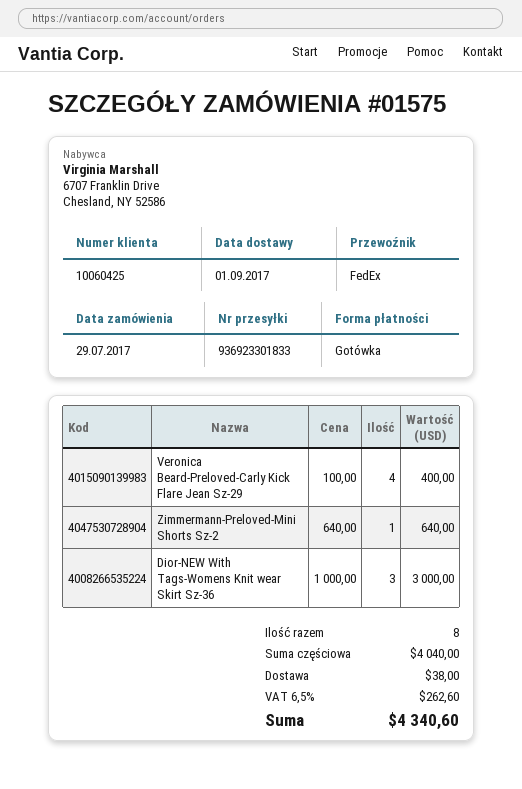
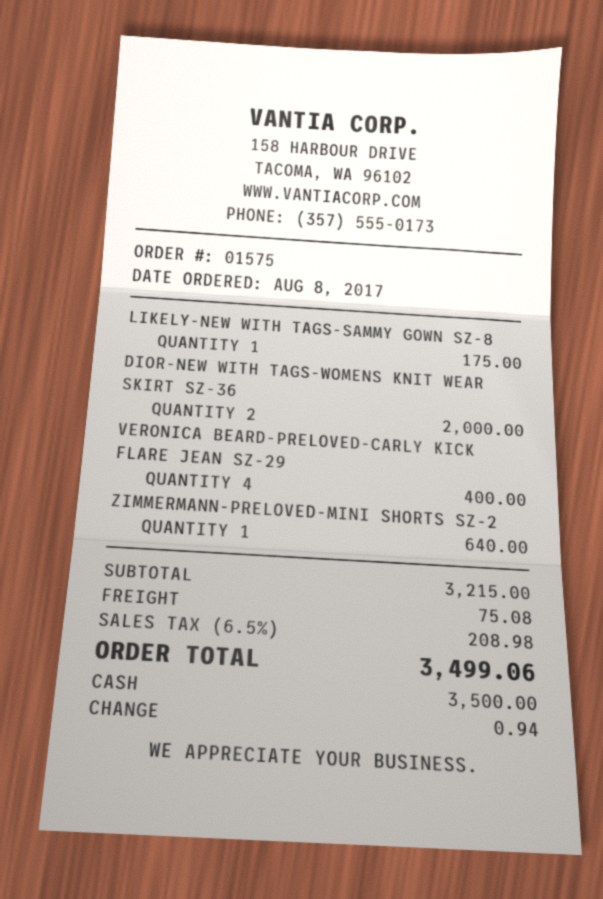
order date: 2017-07-29 -> 2017-08-08
Dior-NEW With Tags-Womens Knit wear Skirt Sz-36: 3 for 3000.00 -> 2 for 2000.00
LIKELY-NEW WITH TAGS-SAMMY GOWN SZ-8: none -> 1 for 175.00
subtotal: 4040.00 -> 3215.00
shipping: 38.00 -> 75.08
tax: 6.5% = 262.60 -> 6.5% = 208.98
total: 4340.60 -> 3499.06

---+---

■ ABOUT THIS EXERCISE:
At the line containing "shipping: 38.00 -> 75.08", start copying. Continue exactly through the final line of the entries above and stop there.

■ SOLUTION BELOW:
shipping: 38.00 -> 75.08
tax: 6.5% = 262.60 -> 6.5% = 208.98
total: 4340.60 -> 3499.06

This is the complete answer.